(Change detection outputs)
============================================================
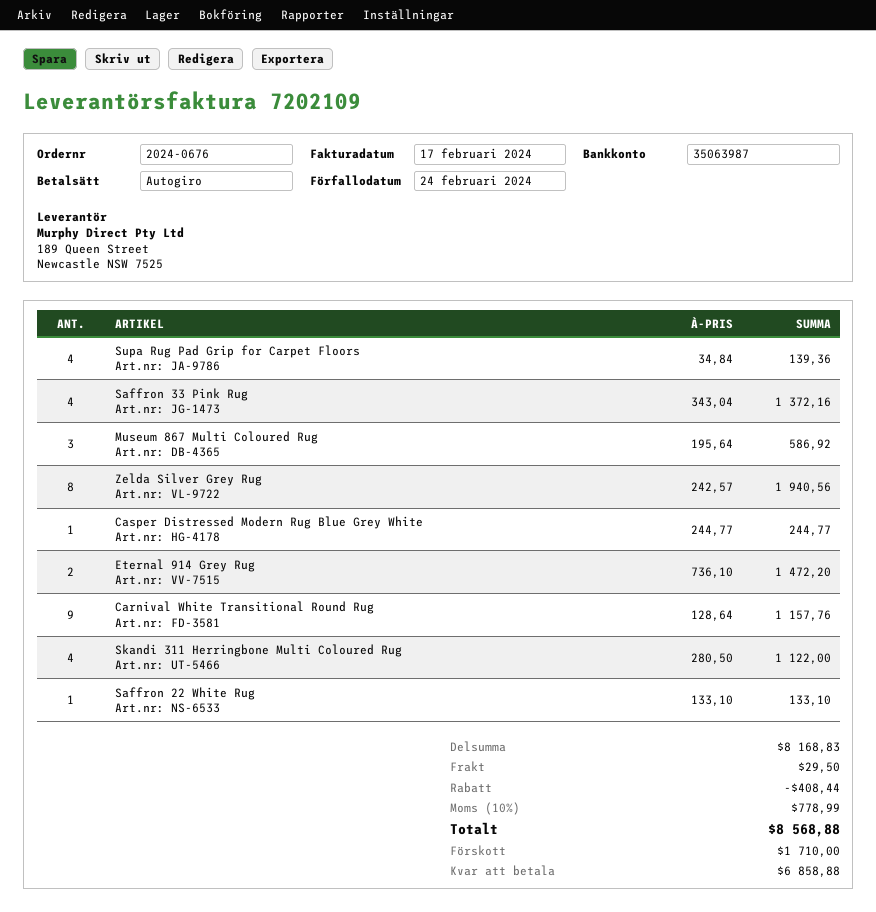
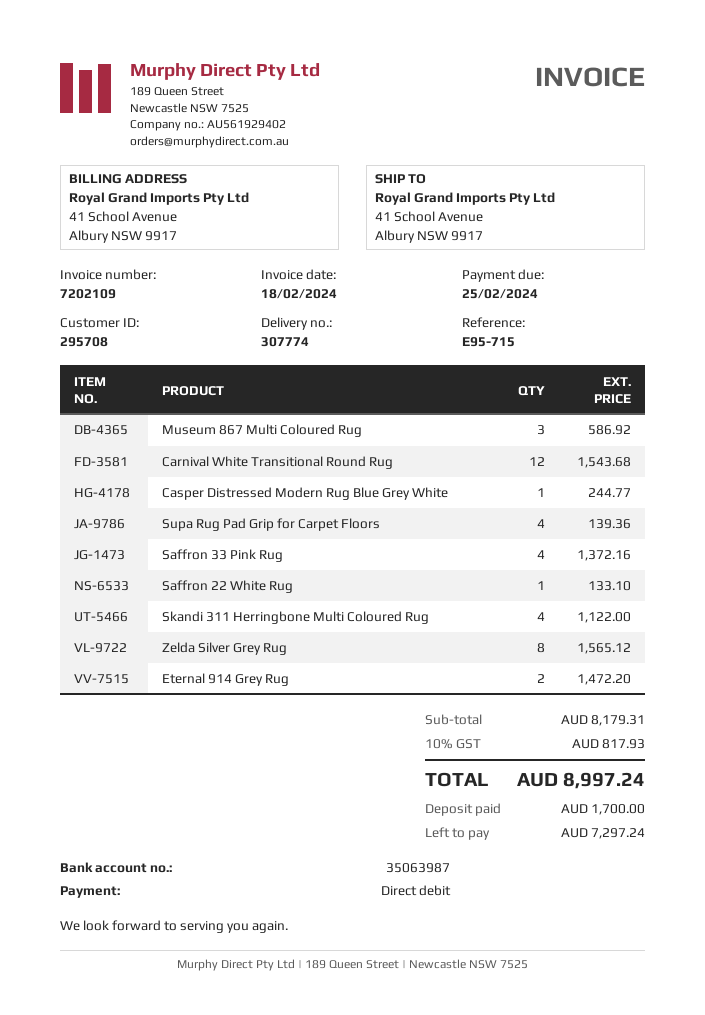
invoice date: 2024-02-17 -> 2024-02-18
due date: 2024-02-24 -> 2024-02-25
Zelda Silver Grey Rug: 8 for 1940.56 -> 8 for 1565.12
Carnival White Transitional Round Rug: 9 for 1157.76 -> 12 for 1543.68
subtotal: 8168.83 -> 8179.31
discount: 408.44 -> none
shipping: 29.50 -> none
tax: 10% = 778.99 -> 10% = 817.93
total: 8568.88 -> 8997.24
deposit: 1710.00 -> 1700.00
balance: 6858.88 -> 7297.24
============================================================
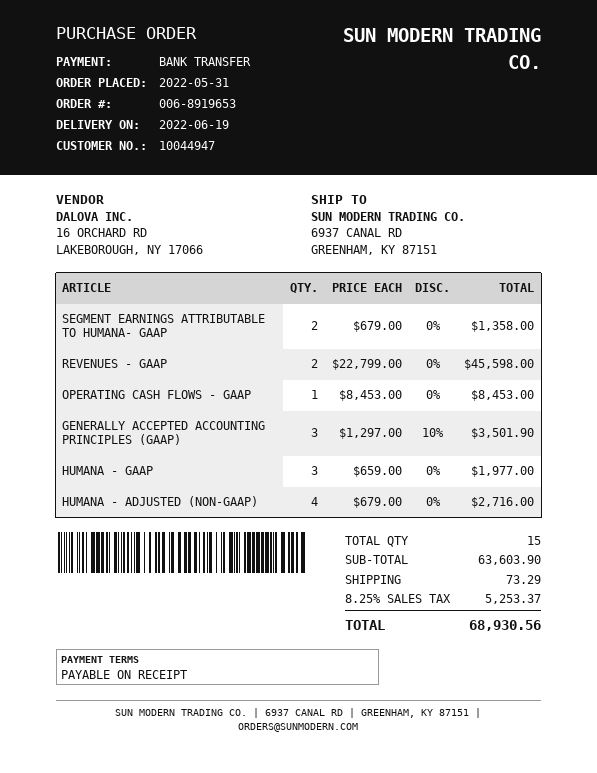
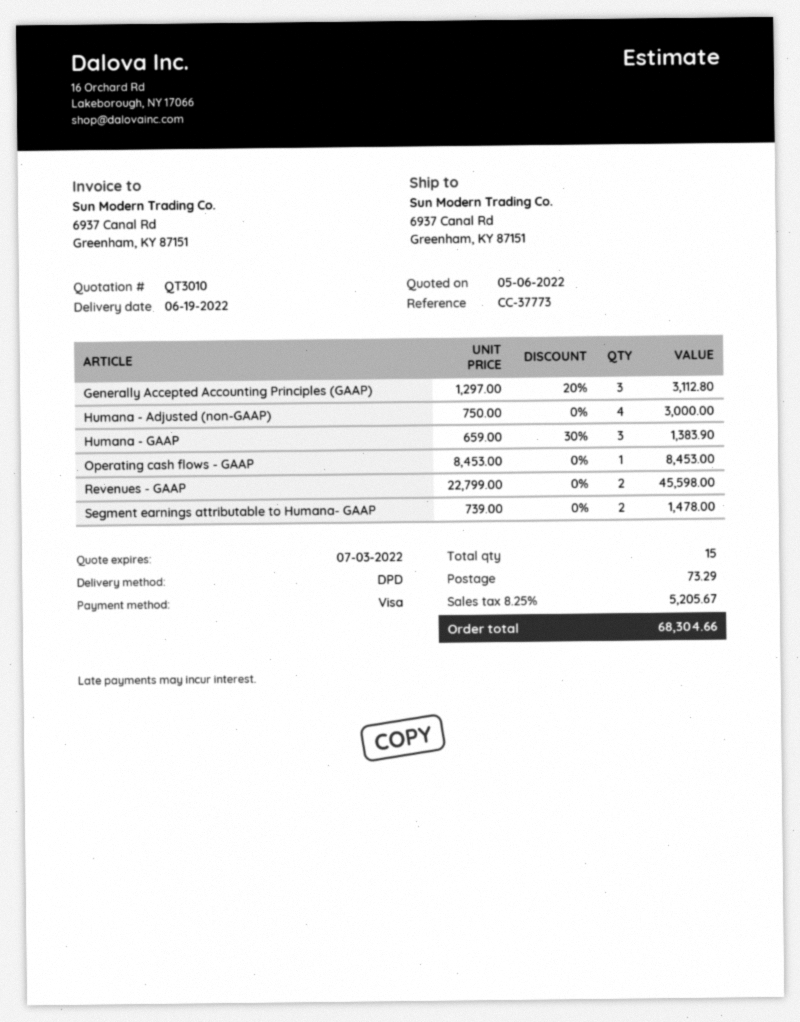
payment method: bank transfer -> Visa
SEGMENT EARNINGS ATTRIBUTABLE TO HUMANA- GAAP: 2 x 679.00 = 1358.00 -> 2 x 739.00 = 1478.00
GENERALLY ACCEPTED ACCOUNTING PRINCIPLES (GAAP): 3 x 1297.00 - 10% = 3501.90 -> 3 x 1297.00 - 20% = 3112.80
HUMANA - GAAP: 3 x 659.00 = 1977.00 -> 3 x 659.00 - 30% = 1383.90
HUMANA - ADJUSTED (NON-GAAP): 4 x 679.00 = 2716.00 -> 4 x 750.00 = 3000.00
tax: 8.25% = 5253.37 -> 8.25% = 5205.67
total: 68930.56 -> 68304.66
============================================================
Your answer should consist of the lines from the line with "invoice date: 2024-02-17 -> 2024-02-18" to the line with "balance: 6858.88 -> 7297.24" above, repeated exactly, both ends included.

invoice date: 2024-02-17 -> 2024-02-18
due date: 2024-02-24 -> 2024-02-25
Zelda Silver Grey Rug: 8 for 1940.56 -> 8 for 1565.12
Carnival White Transitional Round Rug: 9 for 1157.76 -> 12 for 1543.68
subtotal: 8168.83 -> 8179.31
discount: 408.44 -> none
shipping: 29.50 -> none
tax: 10% = 778.99 -> 10% = 817.93
total: 8568.88 -> 8997.24
deposit: 1710.00 -> 1700.00
balance: 6858.88 -> 7297.24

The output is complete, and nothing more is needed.